BEGIN Given records

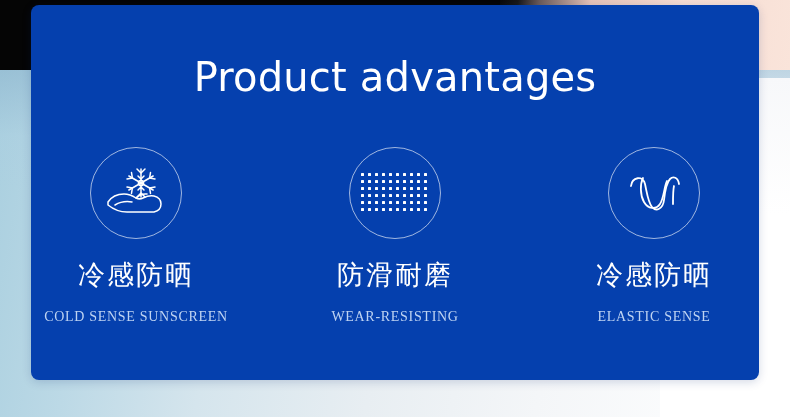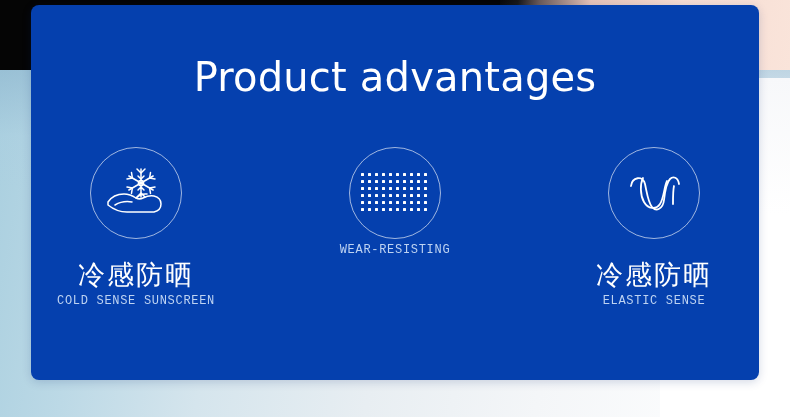--- a/index.html
+++ b/index.html
@@ -117,26 +117,26 @@
   .feature-title {
     margin-top: 21px;
     color: #ffffff;
     font-size: 27px;
     letter-spacing: 2px;
     line-height: 1.1;
     white-space: nowrap;
     font-family: "DejaVu Sans", "Liberation Sans", sans-serif;
   }
   .feature-sub {
-    margin-top: 4px;
+    margin-top: 19px;
     color: #bed3f2;
-    font-size: 12px;
+    font-size: 14px;
     letter-spacing: .7px;
     white-space: nowrap;
-    font-family: Liberation Mono, monospace;
+    font-family: Liberation Serif, serif;
   }
 
   
   .dot-grid {
     display: grid;
     grid-template-columns: repeat(10, 4.4px);
     grid-template-rows: repeat(6, 4.4px);
     gap: 2.6px;
   }
   .dot-grid i {
@@ -257,20 +257,21 @@
               <i></i>
               <i></i>
               <i></i>
               <i></i>
               <i></i>
               <i></i>
               <i></i>
               <i></i>
           </span>
         </div>
+        <div class="feature-title">防滑耐磨</div>
         <div class="feature-sub">WEAR-RESISTING</div>
       </div>
 
       <div class="feature">
         <div class="icon-ring">
           <span>
             <svg width="62" height="58" viewBox="0 0 62 58" fill="none" stroke="#ffffff" stroke-width="1.8" stroke-linecap="round" stroke-linejoin="round">
 
               <path d="M8,22 C9,13 20,11 22,20 C24,29 25,38 29,43
                        C33,48 40,45 41,36 C42,27 43,19 47,15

END Given records

- _What to produce_: Whenever the word "template" appears in a line above, copy that line.

- _Result below_:
     grid-template-columns: repeat(10, 4.4px);
     grid-template-rows: repeat(6, 4.4px);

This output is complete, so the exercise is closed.